In the entries that follow, repeat exactly the lines from the one that has "font-weight: 400 ->" through the one that has "html: none ->", but omit pictures.

Raw data:
====

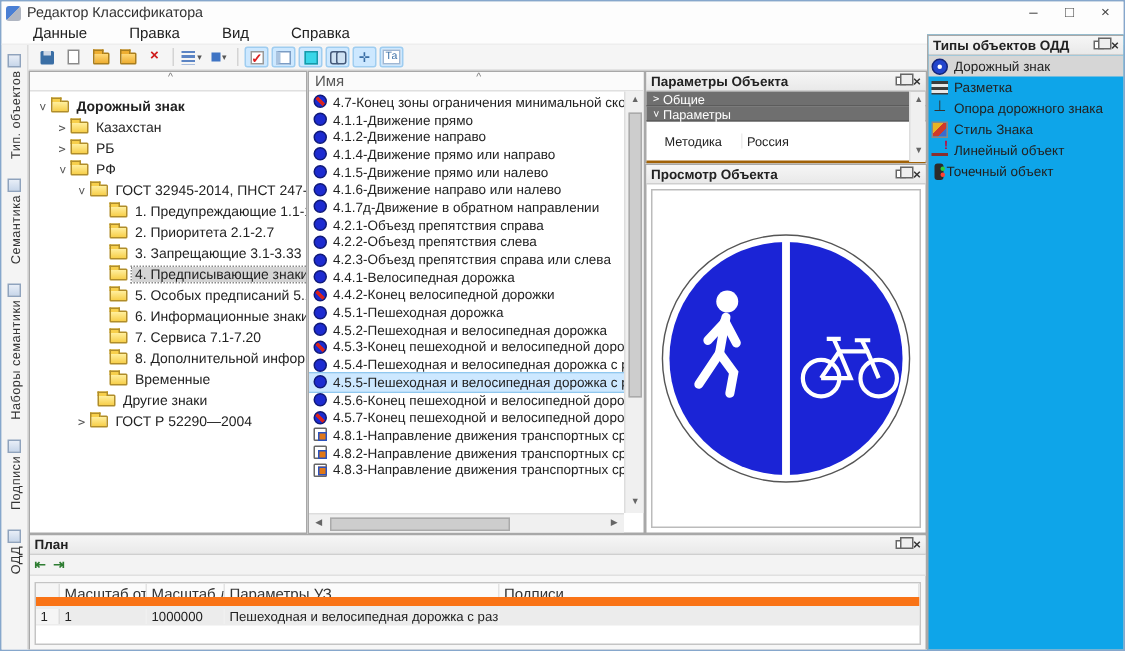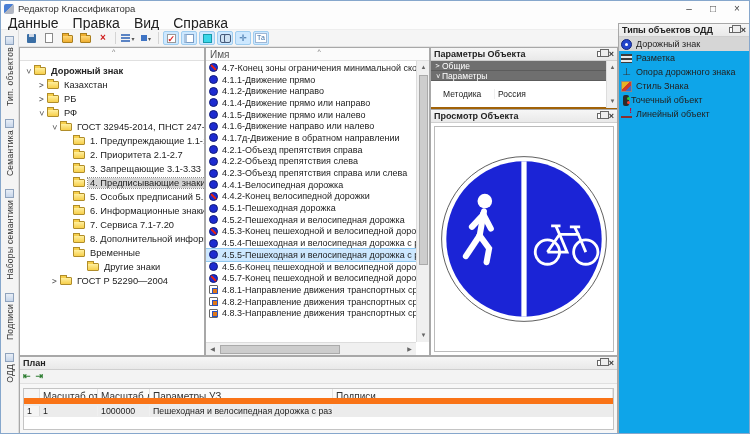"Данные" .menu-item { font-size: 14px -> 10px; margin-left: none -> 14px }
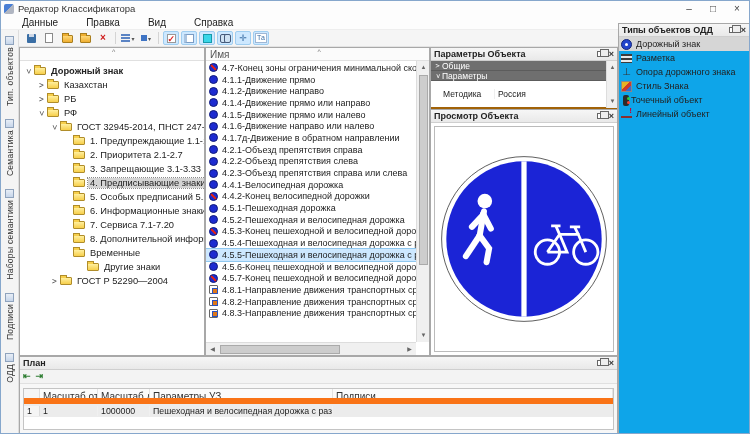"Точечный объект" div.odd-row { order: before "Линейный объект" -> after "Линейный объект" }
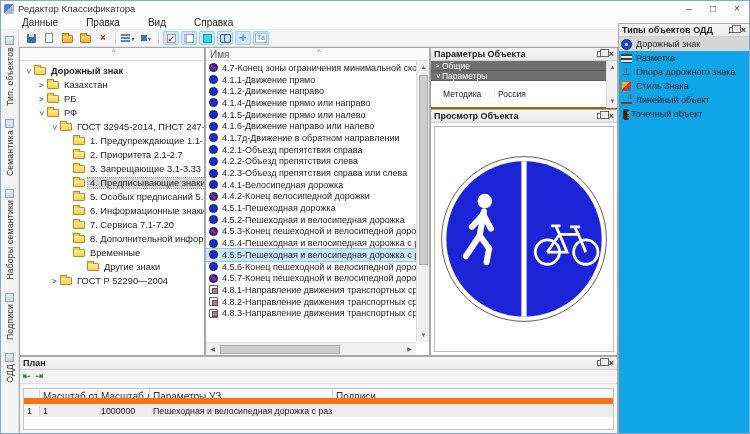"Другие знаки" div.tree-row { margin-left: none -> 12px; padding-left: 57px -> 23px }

====

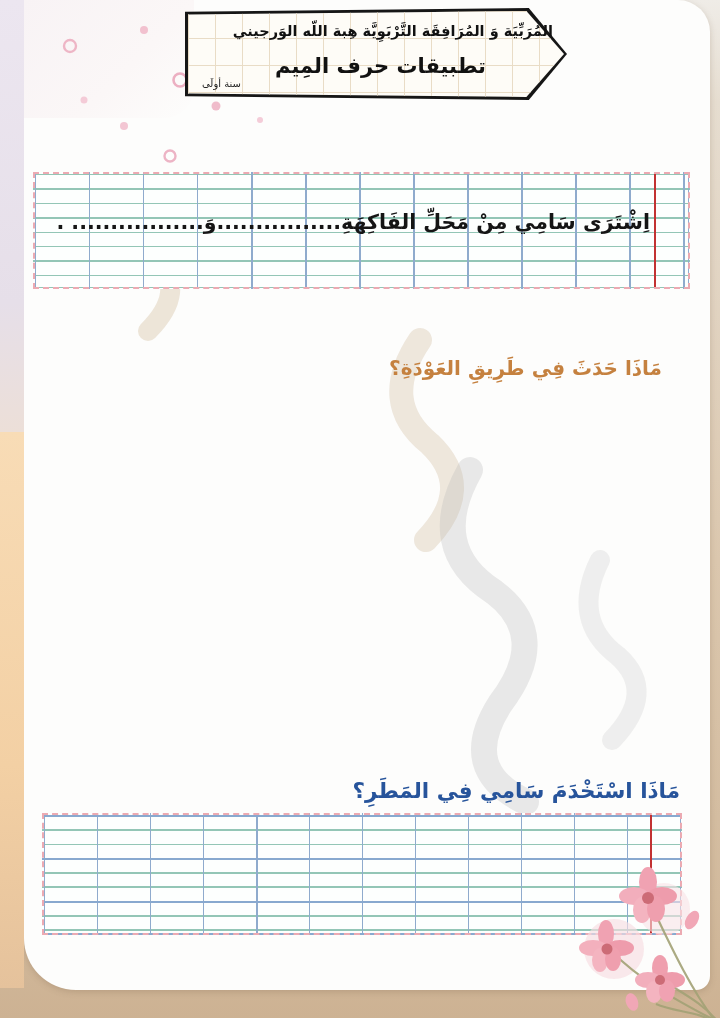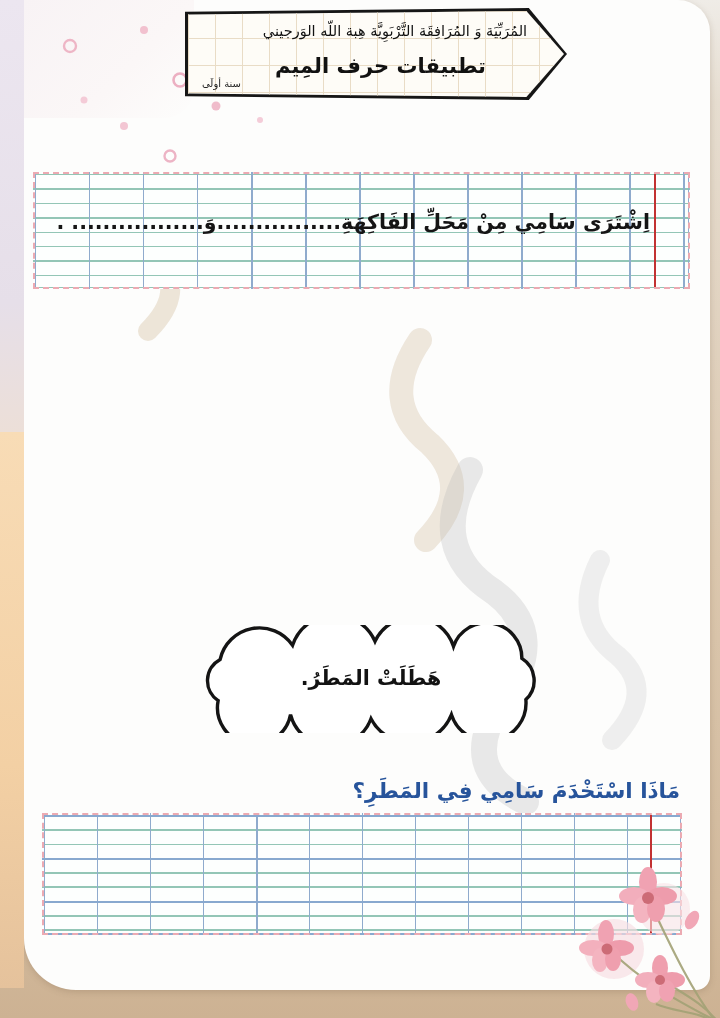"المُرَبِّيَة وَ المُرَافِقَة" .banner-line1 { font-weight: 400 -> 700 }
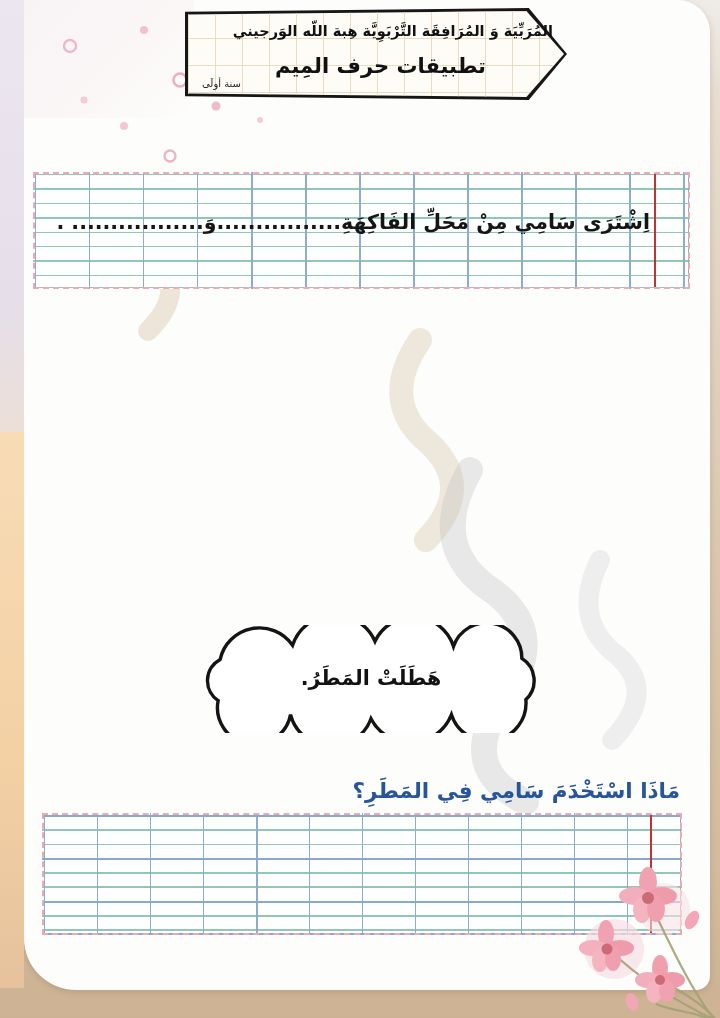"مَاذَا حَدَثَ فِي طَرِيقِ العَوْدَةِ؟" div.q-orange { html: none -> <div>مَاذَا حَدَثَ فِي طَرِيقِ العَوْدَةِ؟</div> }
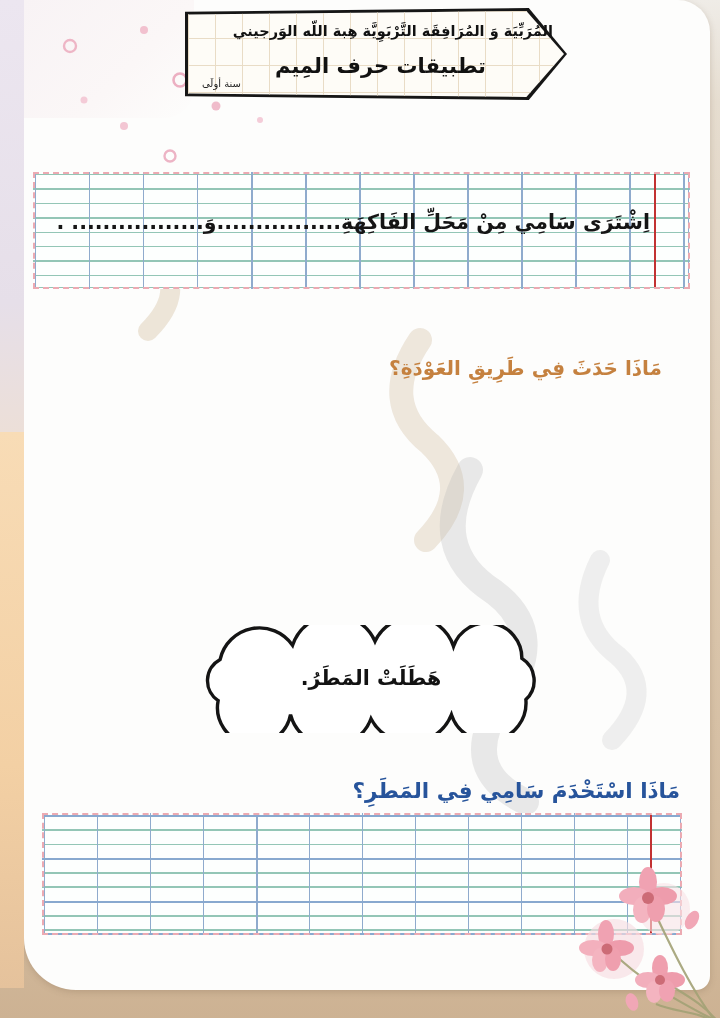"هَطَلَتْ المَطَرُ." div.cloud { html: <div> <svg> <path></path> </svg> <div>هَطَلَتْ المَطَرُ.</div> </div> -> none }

====

Task output:
"المُرَبِّيَة وَ المُرَافِقَة" .banner-line1 { font-weight: 400 -> 700 }
"مَاذَا حَدَثَ فِي طَرِيقِ العَوْدَةِ؟" div.q-orange { html: none -> <div>مَاذَا حَدَثَ فِي طَرِيقِ العَوْدَةِ؟</div> }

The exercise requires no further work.